What credit score do auto lenders look at? The three major credit bureaus are Experian, TransUnion and Equifax. The two big credit scoring models used by auto lenders are FICO® Auto Score and Vantage. We're going to take at look at FICO® since it has long been the auto industry standard.

What's the difference between my FICO score and my credit score? ›

A credit score is a three-digit number that measures your financial health and how well you manage credit and debt. FICO scores are a specific type of score that lenders can use when making borrowing decisions. The FICO credit scoring system is the most widely used credit score.

Does FICO determine your credit score? ›

FICO creates different types of consumer credit scores. There are "base" FICO® Scores that the company makes for lenders in multiple industries to use, as well as industry-specific credit scores for credit card issuers and auto lenders. FICO's industry-specific credit scores have a different range—250 to 900.
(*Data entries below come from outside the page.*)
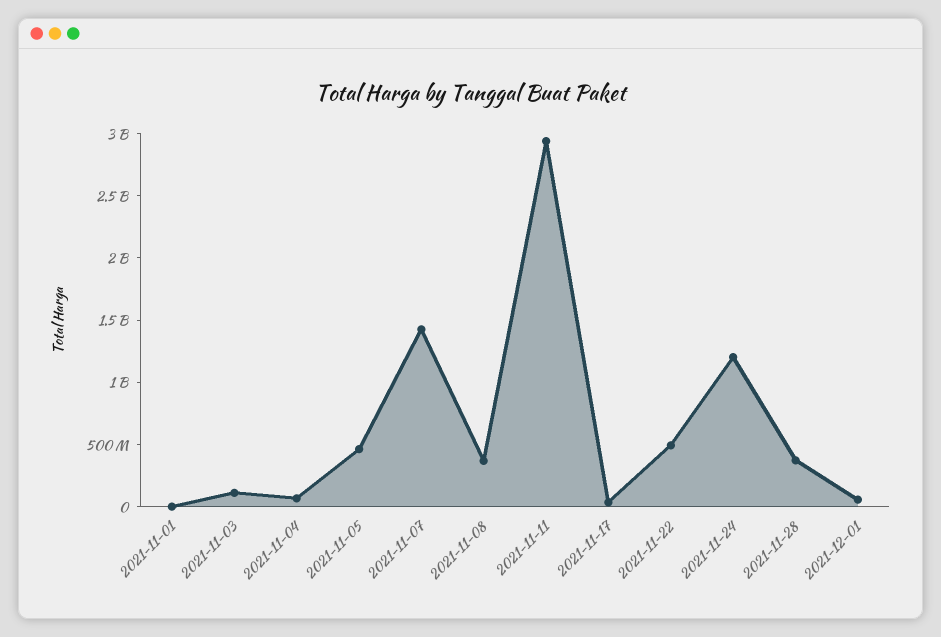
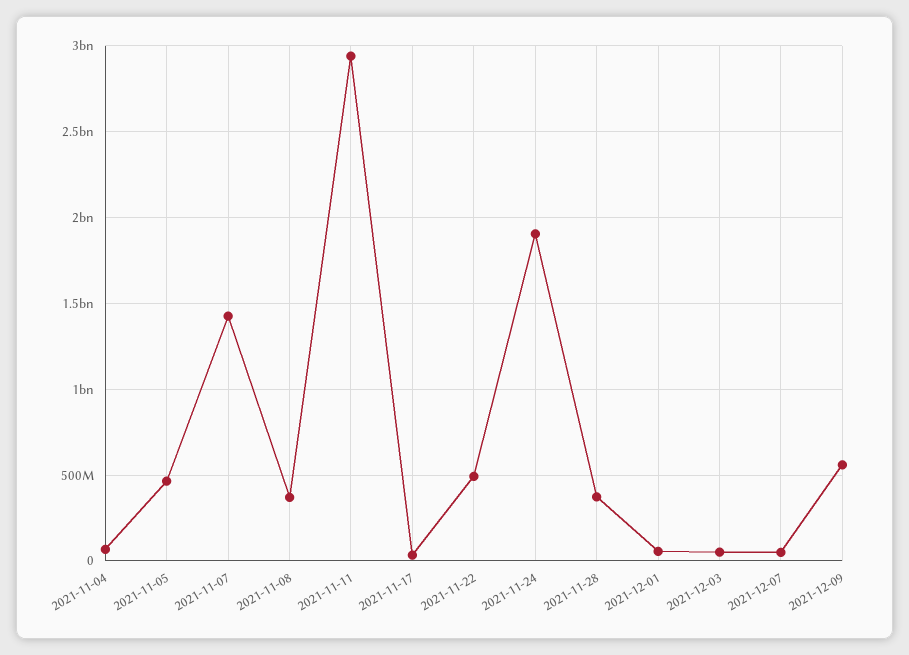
2021-11-01: 0 -> none
2021-11-03: 100000000 -> none
2021-11-24: 1200000000 -> 1900000000
2021-12-03: none -> 50000000
2021-12-07: none -> 50000000
2021-12-09: none -> 550000000

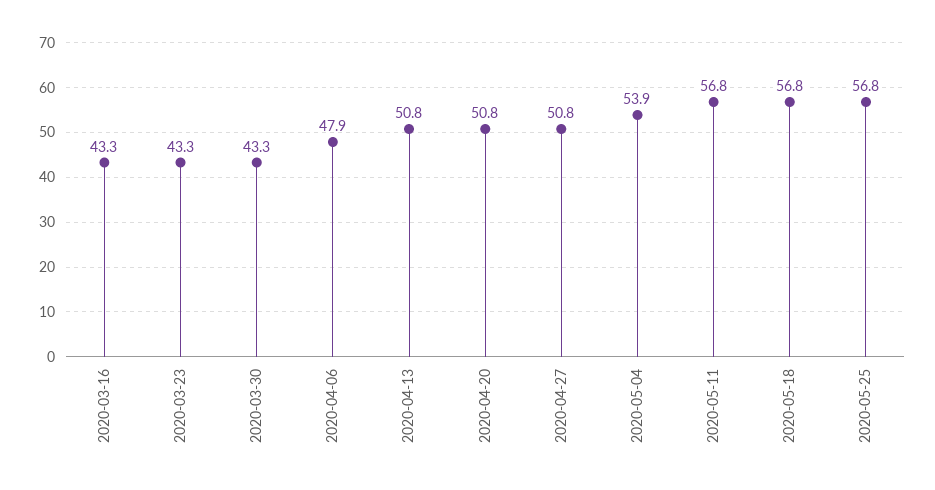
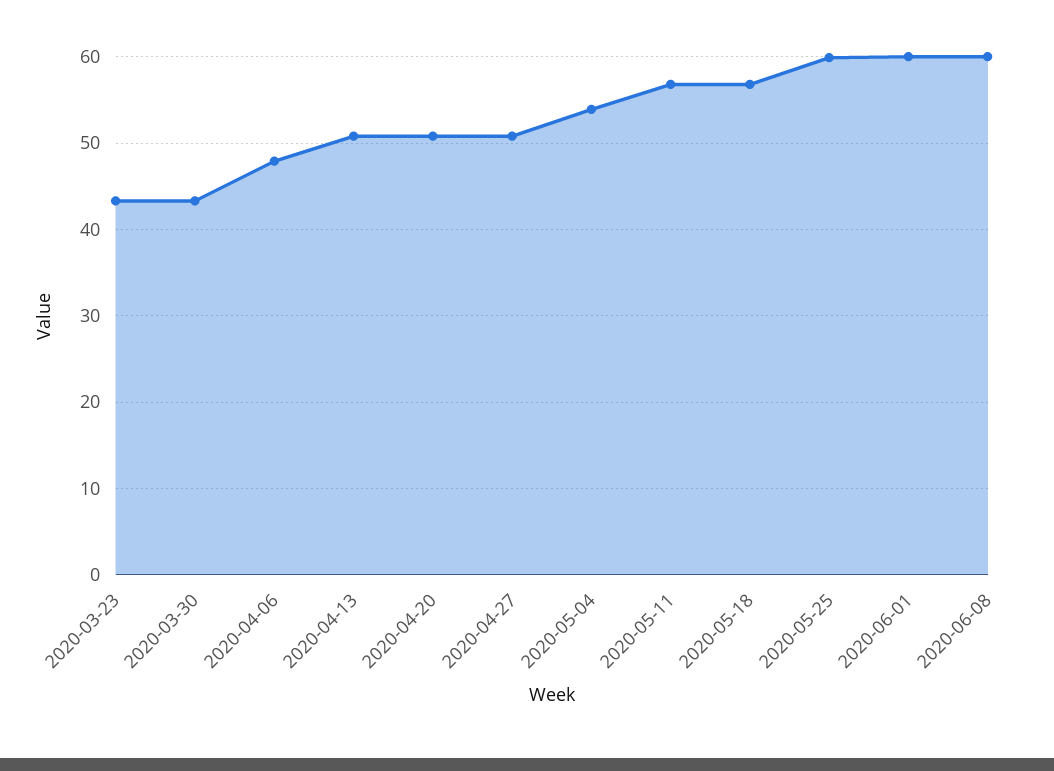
2020-03-16: 43.3 -> none
2020-05-25: 56.8 -> 60
2020-06-01: none -> 60
2020-06-08: none -> 60

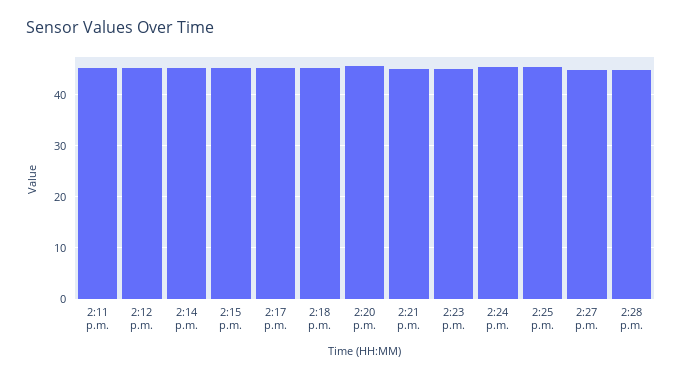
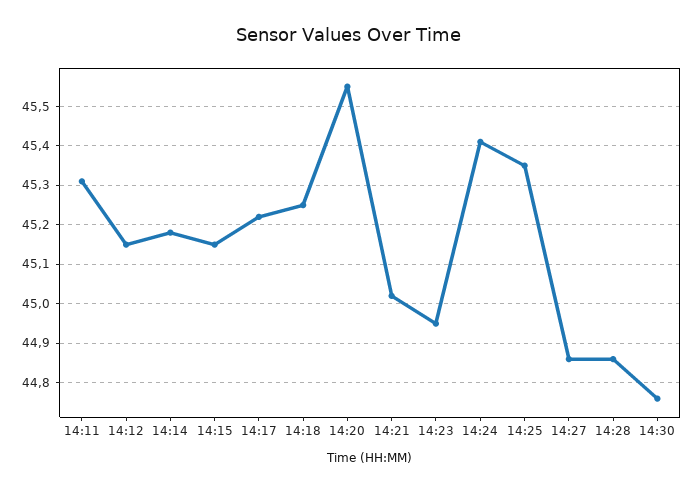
14:30: none -> 44.75

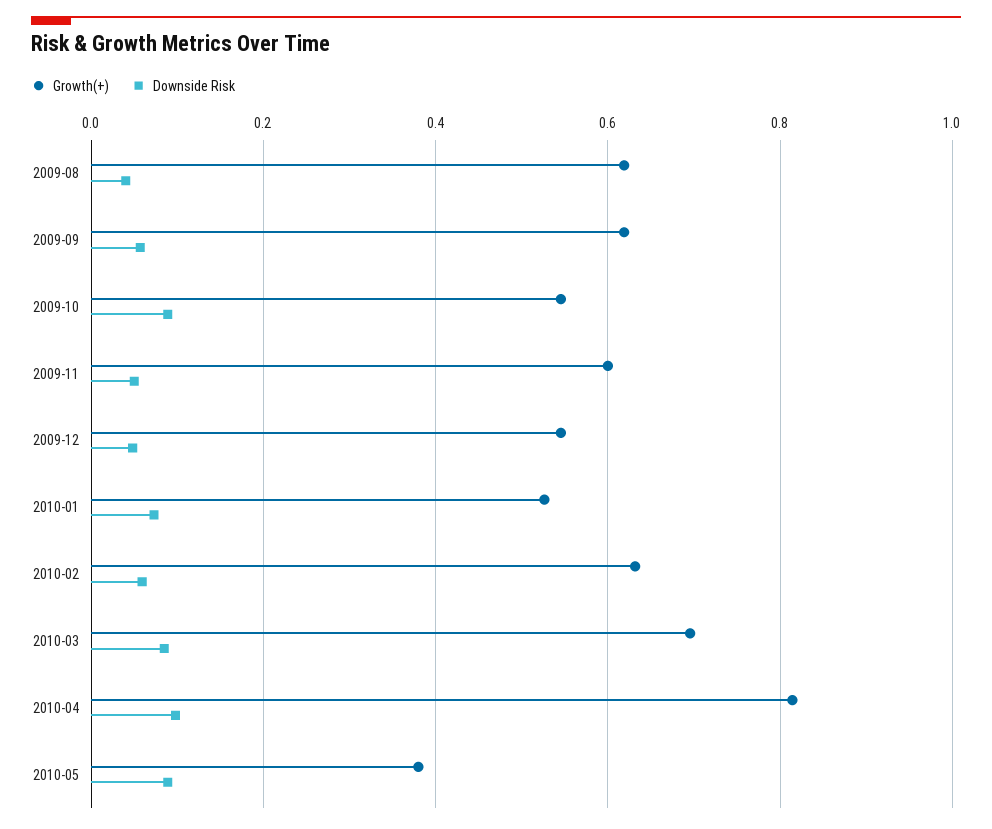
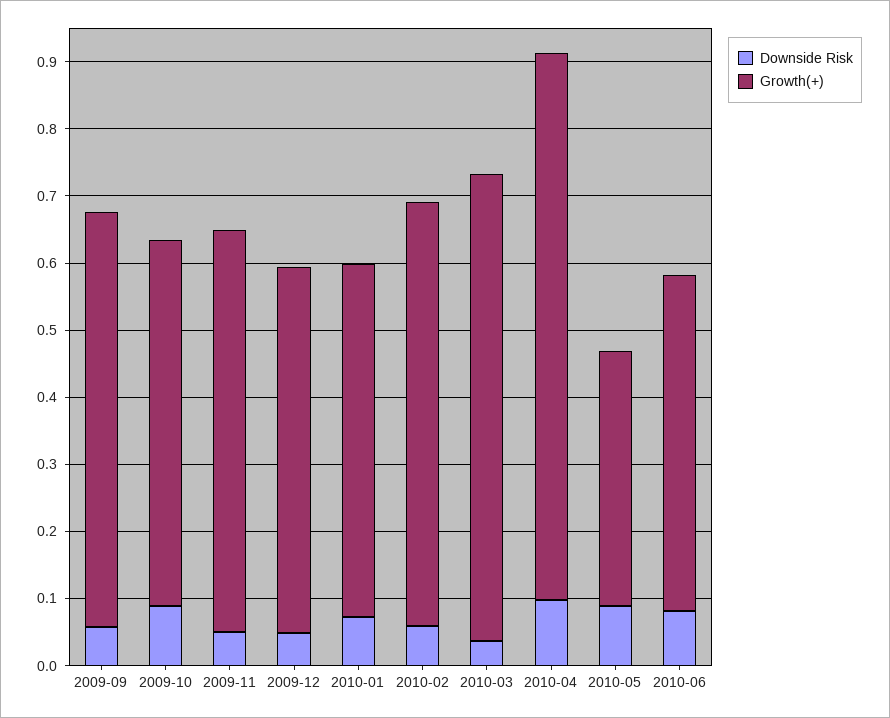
Growth(+), 2009-08: 0.62 -> none
Downside Risk, 2009-08: 0.04 -> none
Downside Risk, 2010-03: 0.08 -> 0.04
Downside Risk, 2010-06: none -> 0.08
Growth(+), 2010-06: none -> 0.5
Does checking FICO score hurt credit? ›

Checking your credit reports or credit scores will not impact credit scores. Regularly checking your credit reports and credit scores is a good way to ensure information is accurate. Hard inquiries in response to a credit application do impact credit scores.

How do I raise my FICO score? ›

6 easy tips to help raise your credit score
  1. Make your payments on time. ...
  2. Set up autopay or calendar reminders. ...
  3. Don't open too many accounts at once. ...
  4. Get credit for paying monthly utility and cell phone bills on time. ...
  5. Request a credit report and dispute any credit report errors. ...
  6. Pay attention to your credit utilization rate.

Can a FICO score be wrong? ›

Your FICO® Score uses the information on your credit reports to calculate your FICO Score, so inaccurate or incorrect information on your credit report can hurt your score. All disputes with Equifax are handled online. All disputes with Experian are handled online.